Y aunque les cueste creerlo, quienes forman la elitista casta podemita son también hombres y mujeres de carne y hueso, pese a vendernos que se encuentran en permanente estado de levitación -o éxtasis ontológico- para mejor conocer los problemas del pueblo. Resulta que la semana pasada los narcisistas líderes de Podemos decidieron enfrentarse en cruenta batalla ideológica con el objeto de marcar territorio, afianzar el dominio y ejercer el control absoluto. Aunque el duelo fue entre hombres (Iglesias, «el otro», y Errejón, «L´enfant terrible»), también ellas entraron en liza, léase Tania Sánchez, excompañera sentimental de Pablo Iglesias, e Irene Montero, actual compañera sentimental del mismo Iglesias de antes. Y en la guerra siempre hay vencedores y vencidos, pese a que la estética progre intente ocultar sus bombas, la artillería, las navajas y los odios en las oscuras mochilas que cuelgan de sus dogmáticas espaldas. Ni paz, ni piedad, ni perdón, aunque Azaña lo recomendara. ¿Los efectos del día después? Los mismos que les relataba a ustedes dos al inicio del artículo: de vuelta al gallinero del Congreso, otra vez en la montaña mágica del destierro y la soledad (¿o era un sanatorio para tuberculosos, admirado Thomas Mann?). ¿Todos los podemitas han sido exiliados a los confines de la democracia burguesa? No, solo los que han perdido, los que han alzado su mano contra el líder, contra el intocable césar. «Vae victis», Errejón.

¿Son los gestos elementos suficientemente significativos, importantes y transcendentes hasta el punto de elevarlos a la categoría de principios? Sí, la Historia está llena de ellos y también de las consecuencias que acarrearon. En el caso que nos ocupa, los gestos de Pablo Iglesias, Irene Montero y otros miembros y miembras de Podemos que han salido victoriosos de la refriega no pueden ser más explícitos, más inequívocos, más monitorios. Si otrora aquel gallinero del Hemiciclo era para estos líderes podemitas un fraude, una cacicada, algo vergonzante, o significaba expulsar allí a cinco millones de votantes, esos mismos líderes -hoy victoriosos- no pueden hacernos creer que el gallinero no sea un premeditado, frío y mezquino castigo, un escarnio vil, una purga «estalinista» para quienes tuvieron la osadía de pensar diferente y perder el envite. Si la Historia, sobre todo la del comunismo, nos ha enseñado algo ha sido, entre otras atrocidades, la infame contemplación de los juicios públicos a los que fueron sometidos los disidentes, reales o imaginarios: millones de personas exhibidas al escarnio público con el único objeto de humillarlas y crear el escenario del terror. Como la Revolución Francesa. No hay -nunca la ha habido- grandeza en la victoria; pero llama más la atención esa máxima cuando viene de la mano de quienes se consideran diferentes, de los regeneradores, de los tolerantes, de los asamblearios. ¡Ay de los vencidos!

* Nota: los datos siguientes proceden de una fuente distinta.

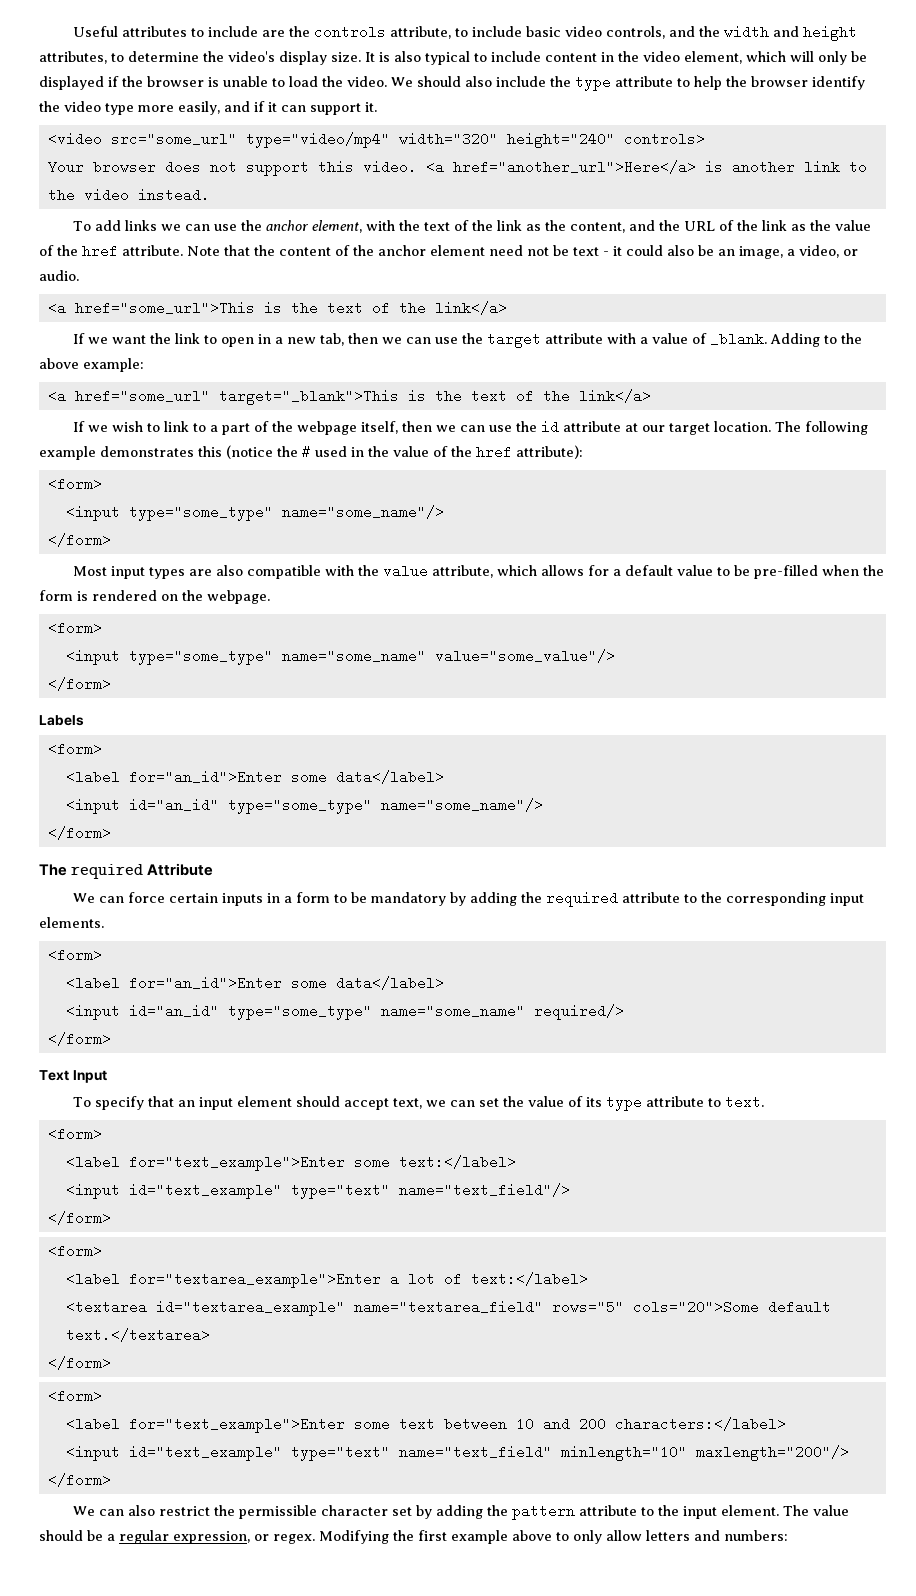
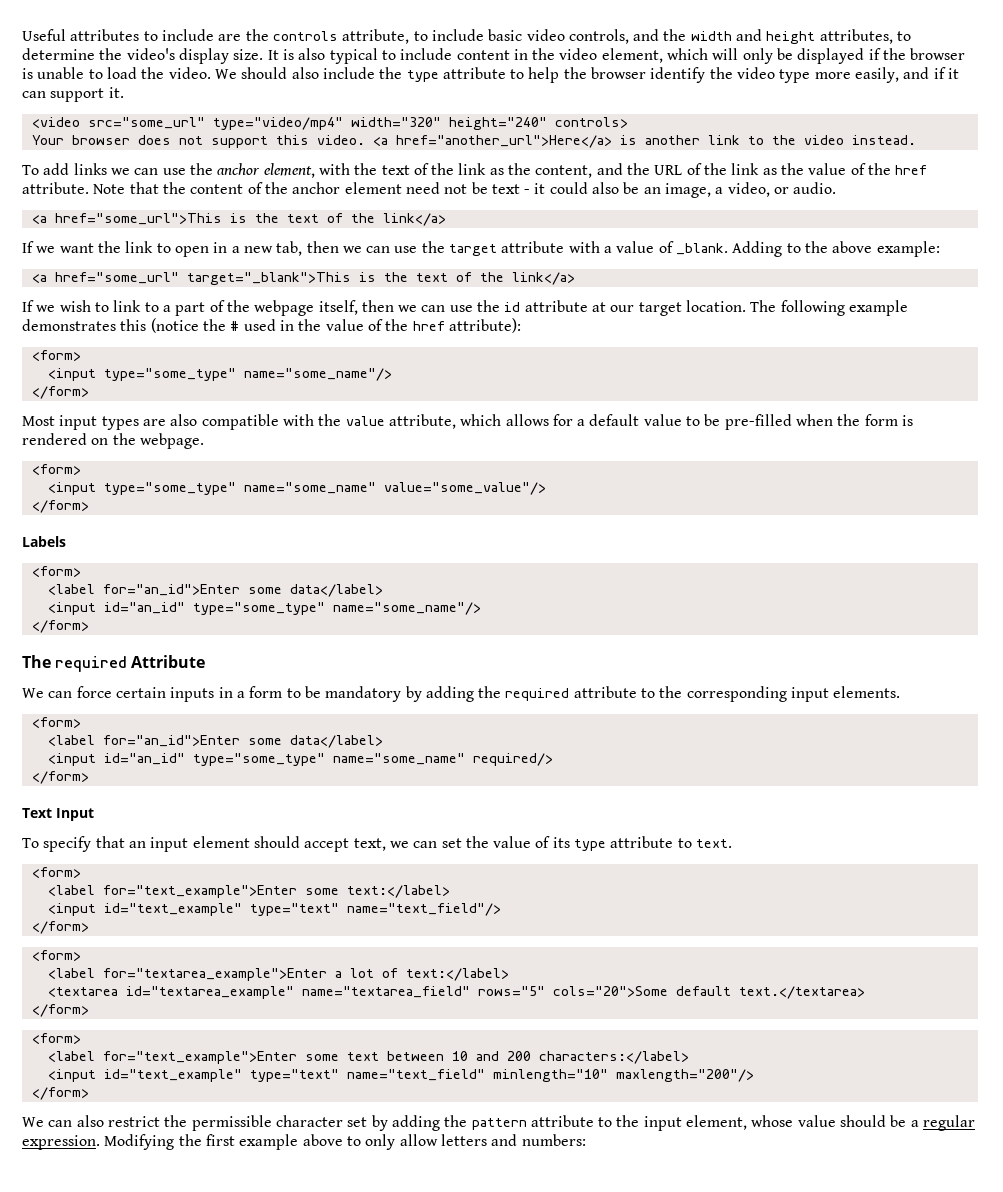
[720,1505,809,1516] element. The -> [686,1115,794,1130] element, whose
[173,1531,315,1544] expression, or regex. -> [22,1135,100,1150] expression.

Uno de mis poetas predilectos, quizá el que más me conmueve, es Friedrich Hölderlin, el bardo loco alemán autor de «Hiperión» y los llamados «Poemas de la locura», de quien gusto disfrutar en tardes de cálido invierno escoltado por Rilke, Blake, Manzoni, Puskhin o Coleridge mientras escucho, junto al añorado Claudio Abbado y la Filarmónica de Berlín, la embriagadora «Schicksalslied», Canción del destino, de Brahms, basada en un poema de Hölderlin (con el mismo director y orquesta les recomiendo los «Hölderlin- Fragmente» de Wolfgang Rihm). Ahora que escenificamos el castigo, la purga, la violencia invisible del ostracismo, la cainita condición humana incluso para quienes se sitúan más allá del bien y del mal, recuerdo a mi amigo Hölderlin: «La muchedumbre prefiere lo que se cotiza, las almas serviles solo respetan lo violento». Vae victis.